A Gentle Intro to Dynamic Time Warping

Last updated on Jan 25, 2025 8 min read

Graph by Blas M. Benito

Summary

This post provides a gentle conceptual introduction to Dynamic Time Warping (DTW), a method to compare time series of different lengths that has found its way into our daily lives. It starts with a very general introduction to the comparison of time series, follows with a bit of history about its development and a step-by-step breakdown, to finalize with a summary of its real-world applications.

Comparing Time Series

Time series comparison is a critical task in many fields, such as environmental monitoring, finance, and healthcare. The goal is often to quantify similarities or differences between pairs of time series to gain insights into how the data is structured and identify meaningful patterns.

For example, the data below shows time series representing the same phenomenon in three different places and time ranges: a and b have 30 synchronized observations, while c has 20 observations from a different year.

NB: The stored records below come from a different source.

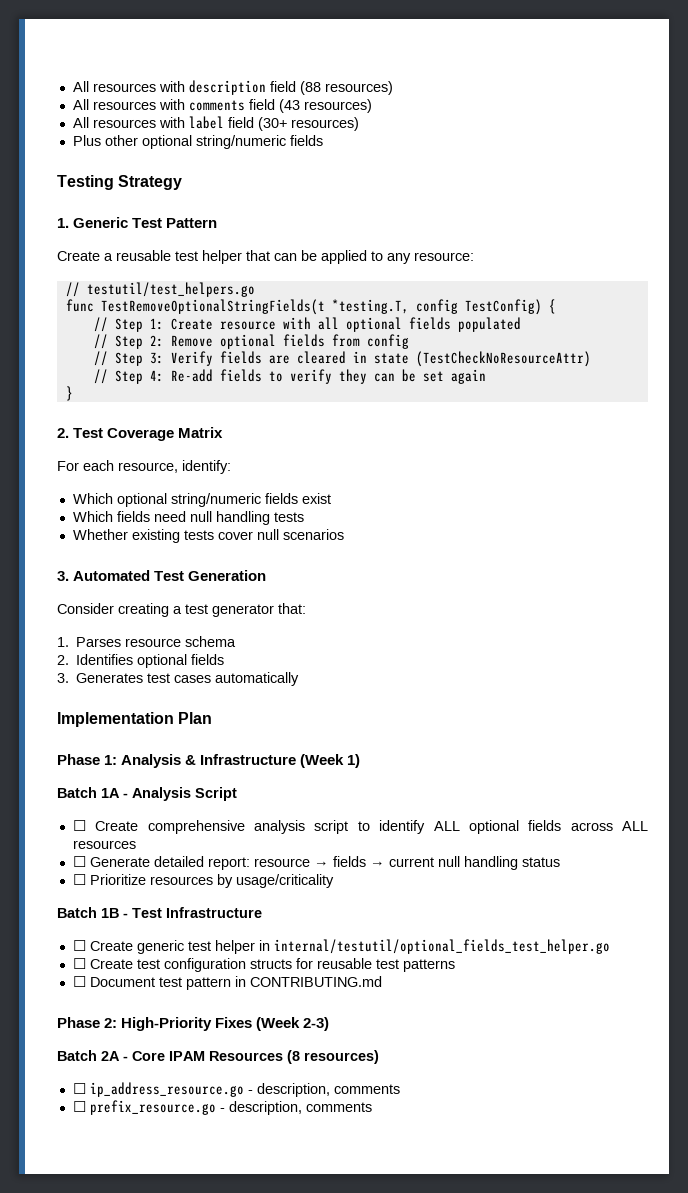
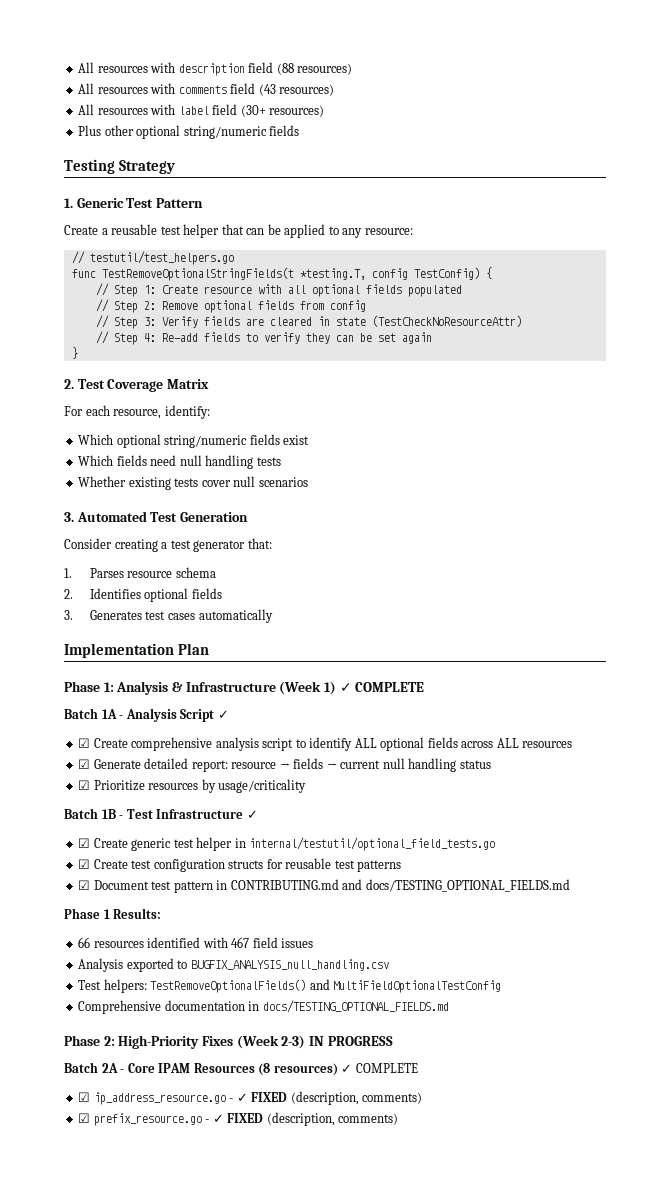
- Phase 1: Analysis & Infrastructure (Week 1)
+ Phase 1: Analysis & Infrastructure (Week 1) ✓ COMPLETE
- Batch 1A - Analysis Script
- ☐ Create comprehensive analysis script to identify ALL optional fields across ALL resources
+ Batch 1A - Analysis Script ✓
+ ☑ Create comprehensive analysis script to identify ALL optional fields across ALL resources
- ☐ Generate detailed report: resource → fields → current null handling status
+ ☑ Generate detailed report: resource → fields → current null handling status
- ☐ Prioritize resources by usage/criticality
+ ☑ Prioritize resources by usage/criticality
- Batch 1B - Test Infrastructure
- ☐ Create generic test helper in internal/testutil/optional_fields_test_helper.go
- ☐ Create test configuration structs for reusable test patterns
+ Batch 1B - Test Infrastructure ✓
+ ☑ Create generic test helper in internal/testutil/optional_field_tests.go
+ ☑ Create test configuration structs for reusable test patterns
- ☐ Document test pattern in CONTRIBUTING.md
+ ☑ Document test pattern in CONTRIBUTING.md and docs/TESTING_OPTIONAL_FIELDS.md
+ Phase 1 Results:
+ 66 resources identified with 467 field issues
+ Analysis exported to BUGFIX_ANALYSIS_null_handling.csv
+ Test helpers: TestRemoveOptionalFields() and MultiFieldOptionalTestConfig
+ Comprehensive documentation in docs/TESTING_OPTIONAL_FIELDS.md
- Phase 2: High-Priority Fixes (Week 2-3)
+ Phase 2: High-Priority Fixes (Week 2-3) IN PROGRESS
- Batch 2A - Core IPAM Resources (8 resources)
- ☐ ip_address_resource.go - description, comments
- ☐ prefix_resource.go - description, comments
+ Batch 2A - Core IPAM Resources (8 resources) ✓ COMPLETE
+ ☑ ip_address_resource.go - ✓ FIXED (description, comments)
+ ☑ prefix_resource.go - ✓ FIXED (description, comments)

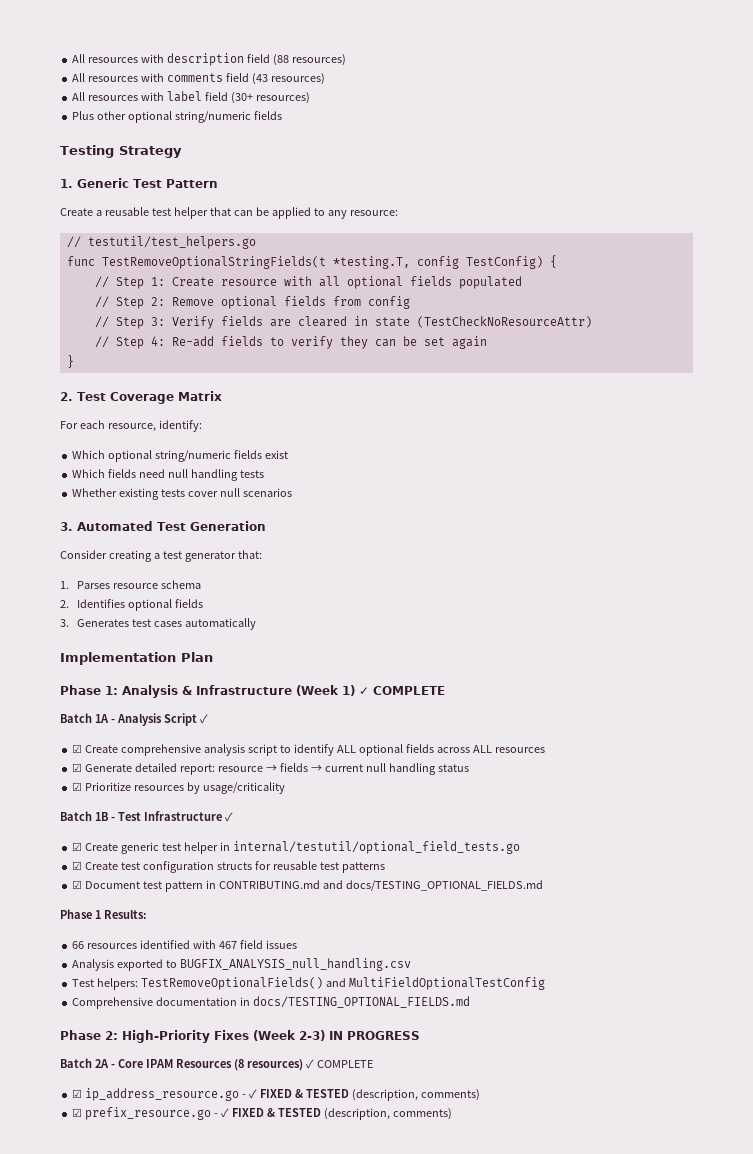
- ☑ ip_address_resource.go - ✓ FIXED (description, comments)
+ ☑ ip_address_resource.go - ✓ FIXED & TESTED (description, comments)
- ☑ prefix_resource.go - ✓ FIXED (description, comments)
+ ☑ prefix_resource.go - ✓ FIXED & TESTED (description, comments)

There are several options to compare a and b directly, such as assessing their correlation (0.955), or computing the sum of Euclidean distances between their respective samples (2.021).

This comparison approach is named lock-step (also known as inelastic comparison), and works best when the time series represent phenomena with relatively similar shapes and are aligned in time and frequency, as it is the case with a and b.

Comparing c with a and/or b is a completely different task though, exactly the one Dynamic Time Warping was designed to address.

Now it would make sense to explain right away what dynamic time warping is and how it works, but there’s a bit of history to explore first.

A Bit of History

Dynamic Time Warping (DTW) might sound like a modern high-tech buzzword, but its roots go way back—older than me (gen X guy here!). This powerful method was first developed in the pioneering days of speech recognition. The earliest reference I uncovered is from Shearme and Leach’s 1968 paper, Some experiments with a simple word recognition system, published by the Joint Speech Research Unit in the UK.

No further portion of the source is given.